▶ **About this task**: Look below for the line that has "background: #701a75 ->"; output exactly from it through the line that has "none -> <span>alimentaires", and leave the pictures out.

▶ **Exercise inputs**:

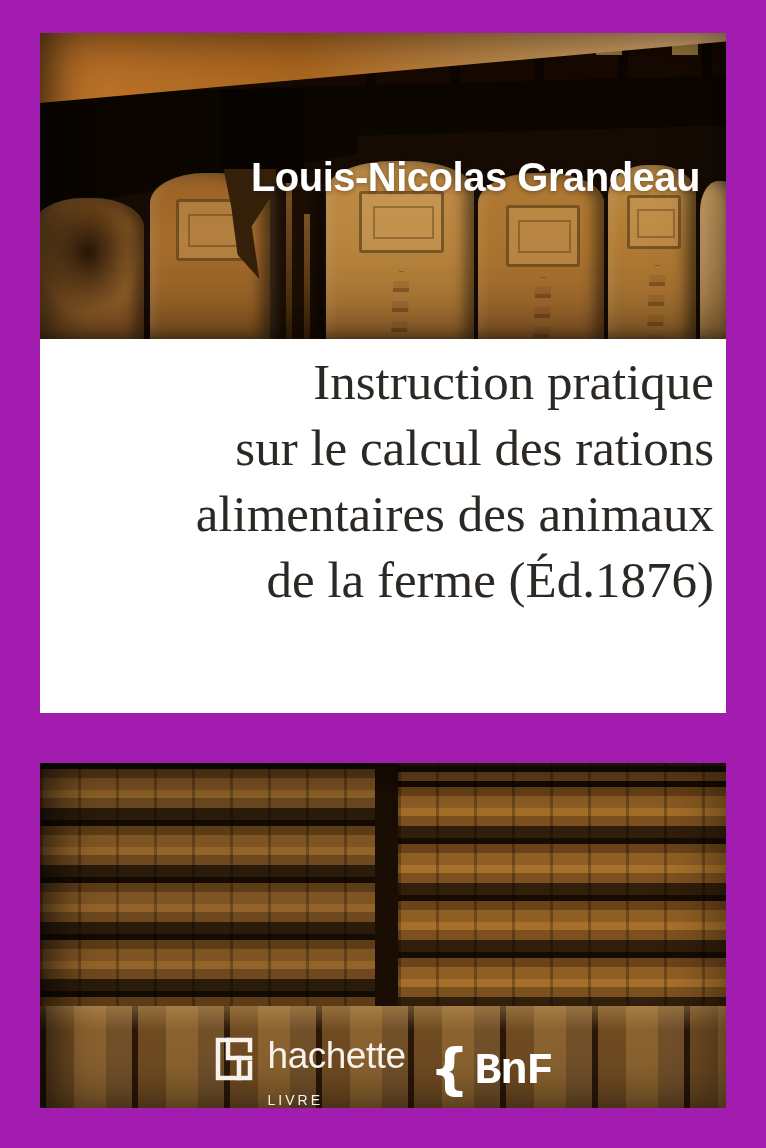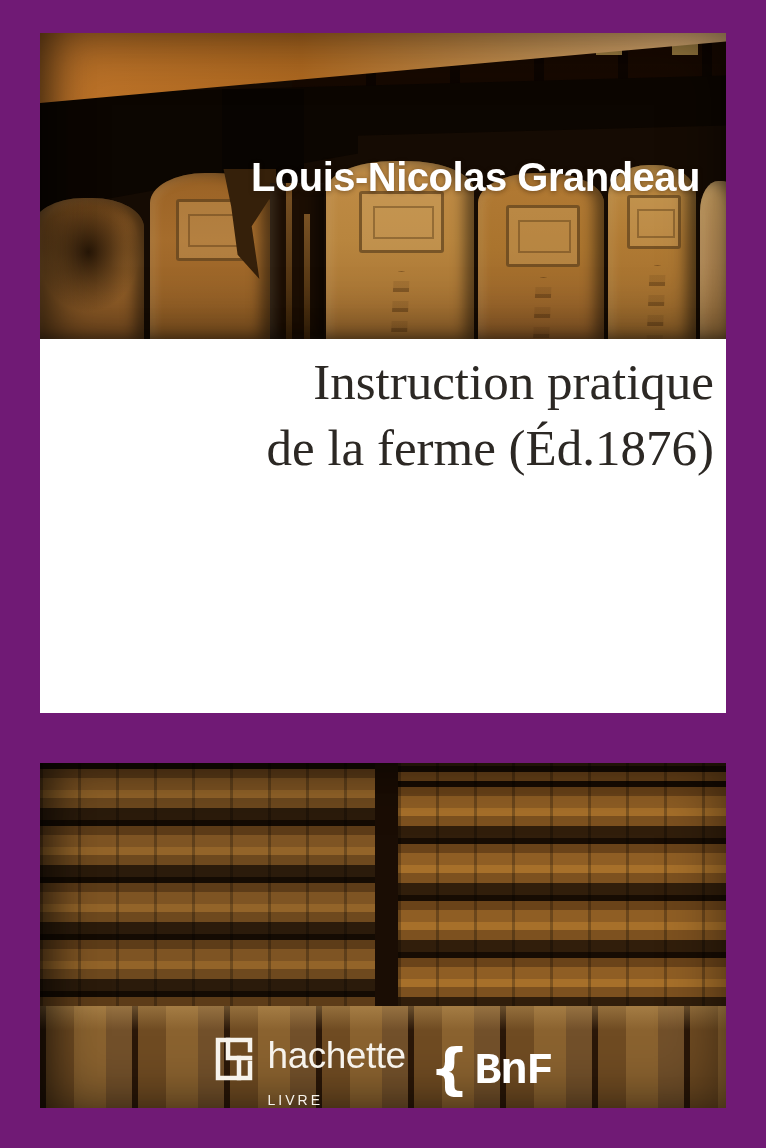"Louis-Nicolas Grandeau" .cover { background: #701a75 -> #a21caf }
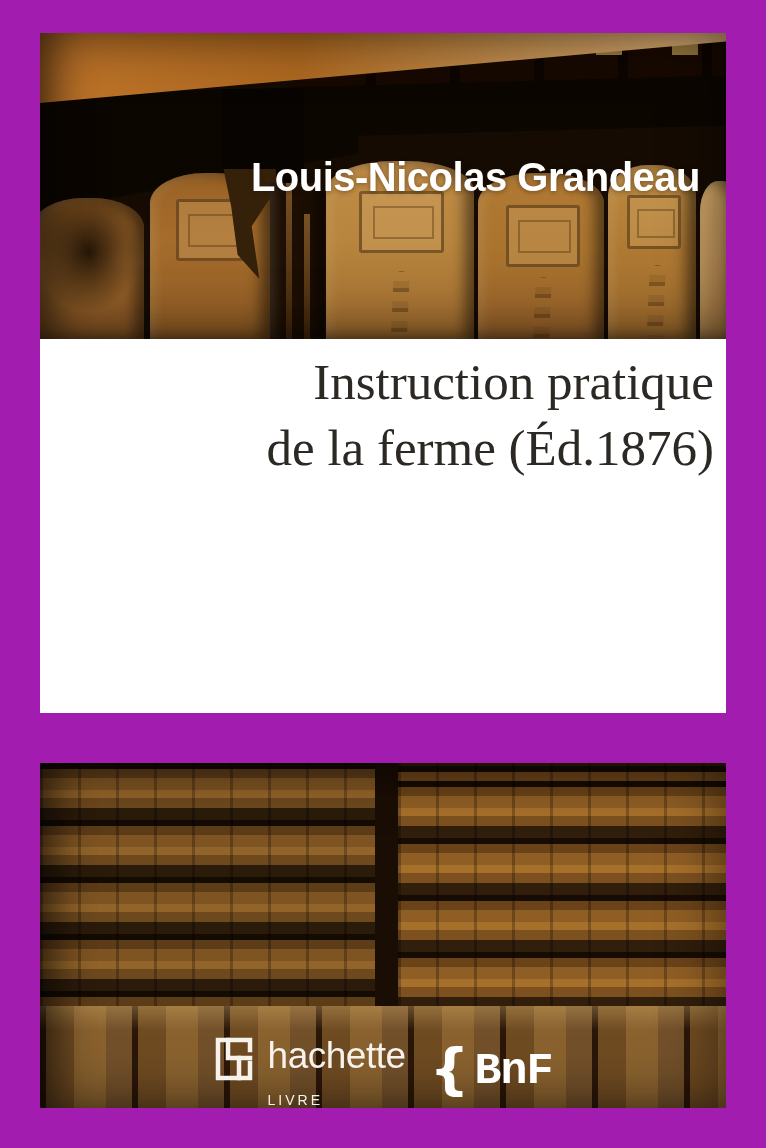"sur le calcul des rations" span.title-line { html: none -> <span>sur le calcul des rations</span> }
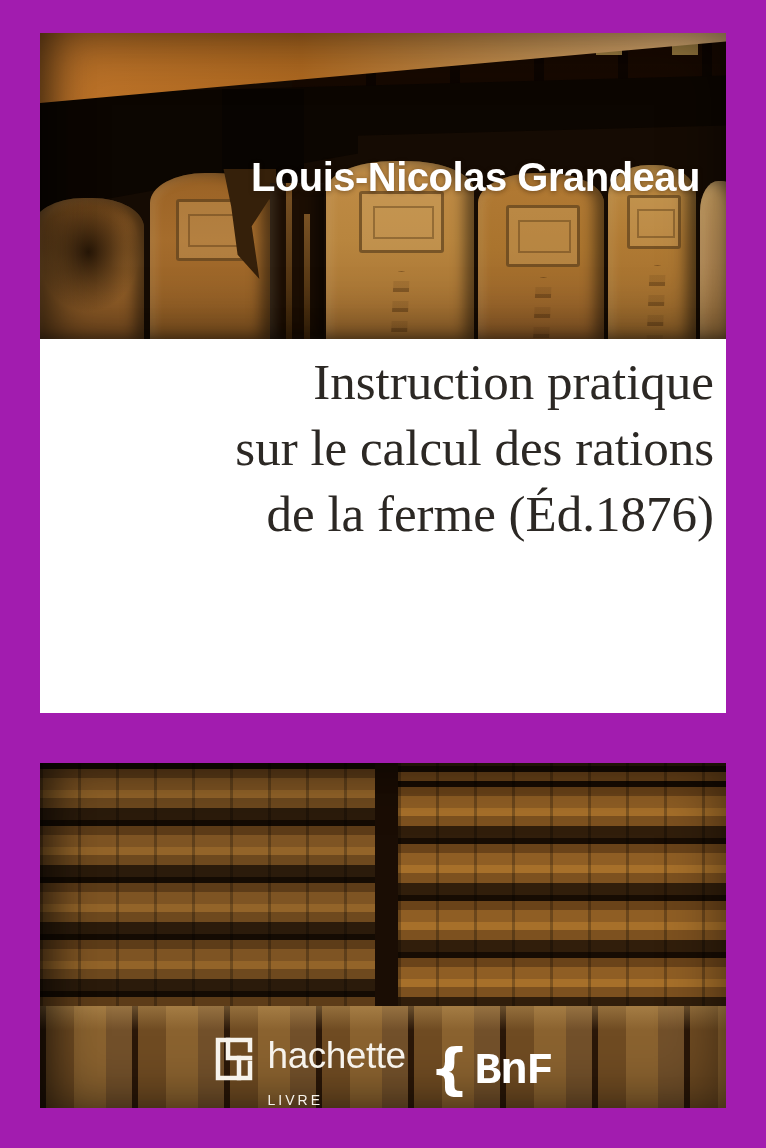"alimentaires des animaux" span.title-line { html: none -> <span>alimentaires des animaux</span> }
---
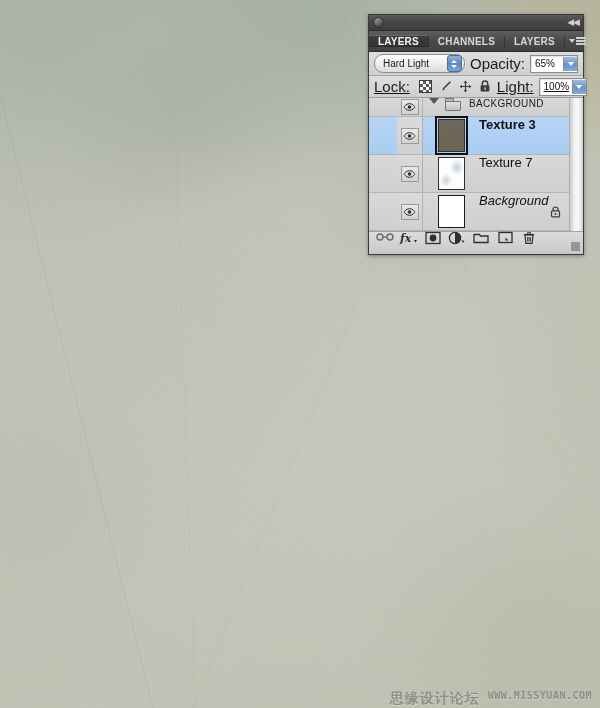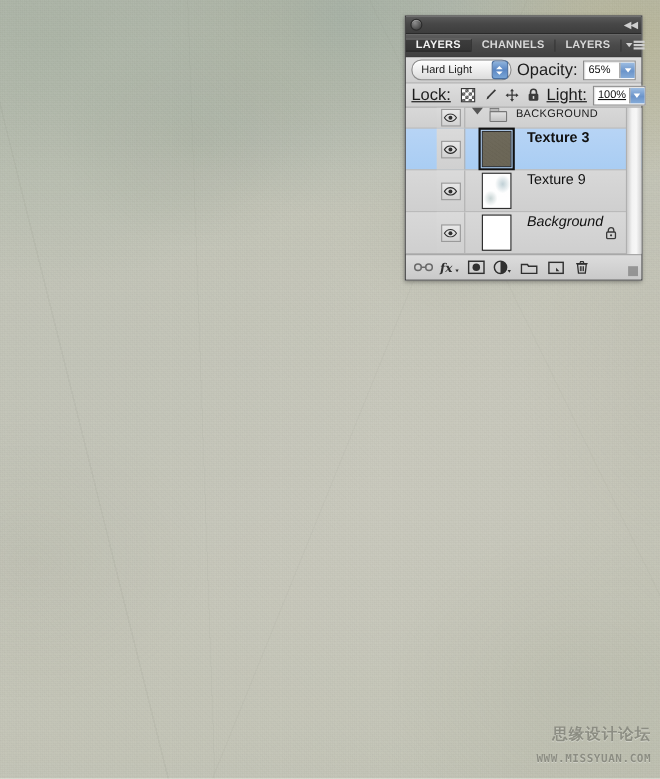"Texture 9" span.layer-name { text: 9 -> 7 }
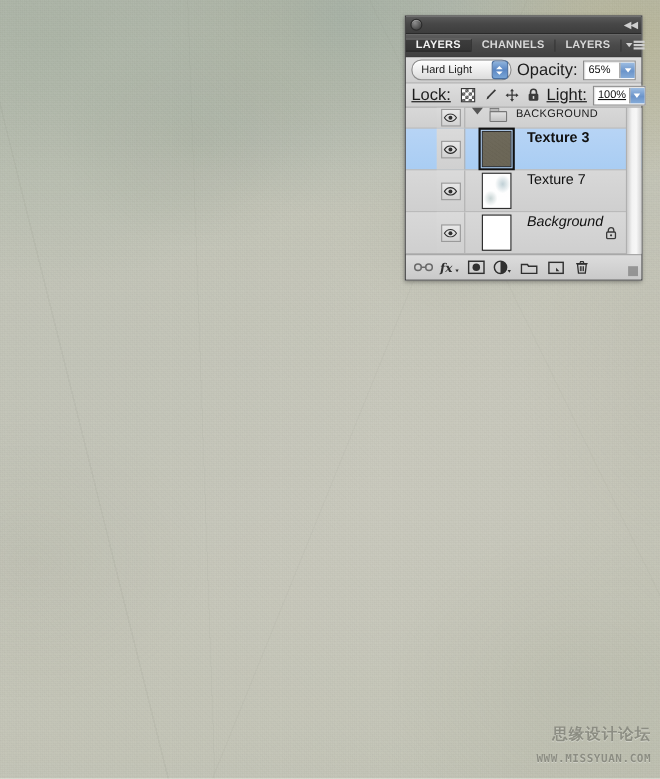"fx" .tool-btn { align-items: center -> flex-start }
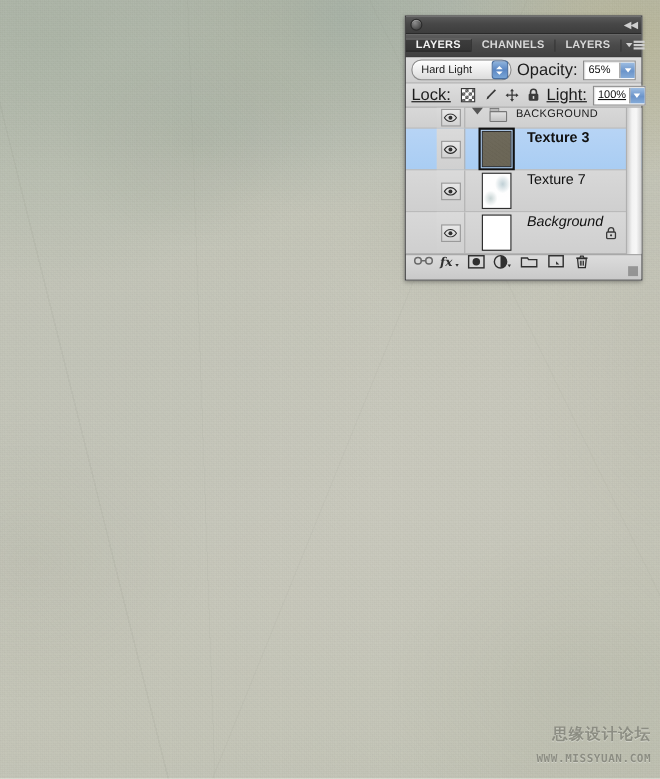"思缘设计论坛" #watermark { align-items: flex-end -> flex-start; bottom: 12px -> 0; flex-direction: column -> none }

▶ **Task result**:
"Louis-Nicolas Grandeau" .cover { background: #701a75 -> #a21caf }
"sur le calcul des rations" span.title-line { html: none -> <span>sur le calcul des rations</span> }
"alimentaires des animaux" span.title-line { html: none -> <span>alimentaires des animaux</span> }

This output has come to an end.